The Joker is a villain like no other in popular culture. Although he is unpredictable, he is fully in control of events and all his intentions are deadly. Time magazine calls him "one of the most twisted and mesmerising creeps in movie history".

As such, Batman struggles with a totally erratic, unemotional and unresponsive foe. As the butler Alfred tries to explain to Bruce Wayne: "Some men aren't looking for anything logical, like money. They can't be bought, bullied, reasoned or negotiated with. Some men just want to watch the world burn." The Joker gleefully relishes tearing down everything the citizens of Gotham believe in, and pits them against each other and the one person who can save them.

In an emotionally gripping and crucial scene, two ships carrying evacuees from Gotham are hijacked by the Joker. The evacuees both face the same dilemma: they can only be spared by blowing up the other ship. Ironically, it is the perceived "scum" of Gotham, the prisoners, who first refuse to give in to the Joker's sadistic whim. It is the first time that events surprise the Joker. In a time when the only absolute is terror, the light of "decency" so despised by the terrorist is still present.

An equally complex but underdeveloped character in the film is that of Harvey Dent. His transformation into the villain Two-Face is terrifying though touched with classical tragedy. As Gotham's White Knight, he strives to bring integrity to a crumbling belief system; yet, by his descent, its very existence is threatened.

His words echo a bleak outlook: "You thought we could be decent men in an indecent world. But you were wrong.
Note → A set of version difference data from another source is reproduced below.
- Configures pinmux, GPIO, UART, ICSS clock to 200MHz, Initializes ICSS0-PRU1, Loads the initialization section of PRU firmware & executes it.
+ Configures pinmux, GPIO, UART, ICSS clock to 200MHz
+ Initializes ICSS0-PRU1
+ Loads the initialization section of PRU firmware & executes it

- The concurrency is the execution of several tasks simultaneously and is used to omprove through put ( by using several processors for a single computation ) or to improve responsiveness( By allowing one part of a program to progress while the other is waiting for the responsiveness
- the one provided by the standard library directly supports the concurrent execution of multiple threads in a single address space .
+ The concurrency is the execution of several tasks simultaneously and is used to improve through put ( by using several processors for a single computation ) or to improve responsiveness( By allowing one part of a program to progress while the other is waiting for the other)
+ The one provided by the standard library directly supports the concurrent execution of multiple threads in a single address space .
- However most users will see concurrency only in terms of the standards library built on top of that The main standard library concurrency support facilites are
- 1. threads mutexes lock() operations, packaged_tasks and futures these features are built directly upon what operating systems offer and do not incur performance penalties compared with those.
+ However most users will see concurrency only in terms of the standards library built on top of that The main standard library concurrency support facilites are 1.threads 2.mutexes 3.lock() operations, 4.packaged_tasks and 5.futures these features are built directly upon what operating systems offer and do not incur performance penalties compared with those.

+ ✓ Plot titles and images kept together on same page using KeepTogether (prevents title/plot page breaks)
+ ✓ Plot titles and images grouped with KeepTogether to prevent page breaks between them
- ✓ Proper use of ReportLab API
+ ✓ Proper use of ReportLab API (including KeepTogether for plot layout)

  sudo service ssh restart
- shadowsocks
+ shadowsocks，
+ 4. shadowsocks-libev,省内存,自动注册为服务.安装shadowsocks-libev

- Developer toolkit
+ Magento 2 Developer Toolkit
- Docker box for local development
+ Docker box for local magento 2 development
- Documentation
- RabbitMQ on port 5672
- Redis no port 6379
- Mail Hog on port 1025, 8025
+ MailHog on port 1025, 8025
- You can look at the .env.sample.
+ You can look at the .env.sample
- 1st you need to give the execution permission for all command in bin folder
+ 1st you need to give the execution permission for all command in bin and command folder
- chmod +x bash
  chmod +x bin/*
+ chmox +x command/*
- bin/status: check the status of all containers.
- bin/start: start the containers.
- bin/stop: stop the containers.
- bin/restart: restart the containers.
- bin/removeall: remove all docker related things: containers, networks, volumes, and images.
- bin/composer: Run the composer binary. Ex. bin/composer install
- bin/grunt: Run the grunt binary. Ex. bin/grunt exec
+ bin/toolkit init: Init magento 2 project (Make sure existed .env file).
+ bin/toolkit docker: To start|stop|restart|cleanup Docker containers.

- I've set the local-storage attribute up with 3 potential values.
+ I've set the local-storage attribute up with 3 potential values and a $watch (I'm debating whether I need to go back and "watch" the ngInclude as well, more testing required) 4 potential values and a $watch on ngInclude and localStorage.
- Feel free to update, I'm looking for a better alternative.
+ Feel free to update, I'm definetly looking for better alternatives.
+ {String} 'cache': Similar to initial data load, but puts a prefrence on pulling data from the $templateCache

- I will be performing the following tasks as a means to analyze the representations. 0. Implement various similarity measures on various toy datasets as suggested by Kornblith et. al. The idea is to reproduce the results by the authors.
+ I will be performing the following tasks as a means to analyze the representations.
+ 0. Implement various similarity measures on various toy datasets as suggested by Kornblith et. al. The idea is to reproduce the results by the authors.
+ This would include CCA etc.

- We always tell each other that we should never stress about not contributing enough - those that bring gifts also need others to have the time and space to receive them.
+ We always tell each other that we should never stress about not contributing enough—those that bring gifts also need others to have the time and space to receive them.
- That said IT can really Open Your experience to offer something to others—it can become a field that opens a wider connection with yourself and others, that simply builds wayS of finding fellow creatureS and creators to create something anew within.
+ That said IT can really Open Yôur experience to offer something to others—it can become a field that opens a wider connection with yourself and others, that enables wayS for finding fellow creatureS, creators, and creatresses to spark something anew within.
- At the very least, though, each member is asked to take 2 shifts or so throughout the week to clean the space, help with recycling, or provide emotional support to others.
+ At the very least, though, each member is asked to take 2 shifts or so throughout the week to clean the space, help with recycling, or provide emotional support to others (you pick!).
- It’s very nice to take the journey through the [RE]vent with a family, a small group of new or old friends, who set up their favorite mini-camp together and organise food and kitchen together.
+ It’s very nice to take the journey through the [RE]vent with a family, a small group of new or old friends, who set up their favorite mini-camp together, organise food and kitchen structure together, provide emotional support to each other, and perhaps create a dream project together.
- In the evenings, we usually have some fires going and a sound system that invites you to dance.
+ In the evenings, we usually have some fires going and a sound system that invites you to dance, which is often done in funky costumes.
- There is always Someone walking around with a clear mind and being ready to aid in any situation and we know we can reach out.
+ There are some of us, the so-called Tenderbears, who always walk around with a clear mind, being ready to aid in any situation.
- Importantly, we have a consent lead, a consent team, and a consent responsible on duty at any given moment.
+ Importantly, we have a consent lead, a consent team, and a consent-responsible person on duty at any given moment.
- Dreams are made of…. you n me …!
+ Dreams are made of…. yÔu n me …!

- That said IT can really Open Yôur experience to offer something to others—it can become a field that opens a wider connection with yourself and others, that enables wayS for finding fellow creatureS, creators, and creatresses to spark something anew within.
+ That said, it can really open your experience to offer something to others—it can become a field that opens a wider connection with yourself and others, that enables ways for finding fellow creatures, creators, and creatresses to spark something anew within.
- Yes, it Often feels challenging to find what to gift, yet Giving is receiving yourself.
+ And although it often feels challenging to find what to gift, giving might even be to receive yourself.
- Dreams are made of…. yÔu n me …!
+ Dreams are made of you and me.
The world is cruel, and the only morality in a cruel world is chance." There are indeed no certainties in a world where anarchy has free reign, but there is a chance of salvation.

This cinema masterpiece has smashed box office records around the world and received critical acclaim, including from the US Conference of Catholic Bishops' Office for Film and Broadcasting.

The film gained much publicity by the untimely death of Heath Ledger, and his final performance does not disappoint. His portrayal of the Joker is chilling and exact, and he has already been tipped by many for an Oscar nomination.

Terrifying scenes

Veteran actors Morgan Freeman and Sir Michael Caine are excellent, Gary Oldman shines in his underrated role, and Christian Bale and Aaron Eckhart both convincingly portray the humanity of their tortured characters. The film may be highly recommended for mature audiences, but be prepared for some terrifying scenes.

Towards the end of the movie, the Joker proclaims that "madness, as you know, is like gravity. All it takes is a little... push".

The Dark Knight is an unnerving, intense and dark investigation of how irreversible this force of gravity really is.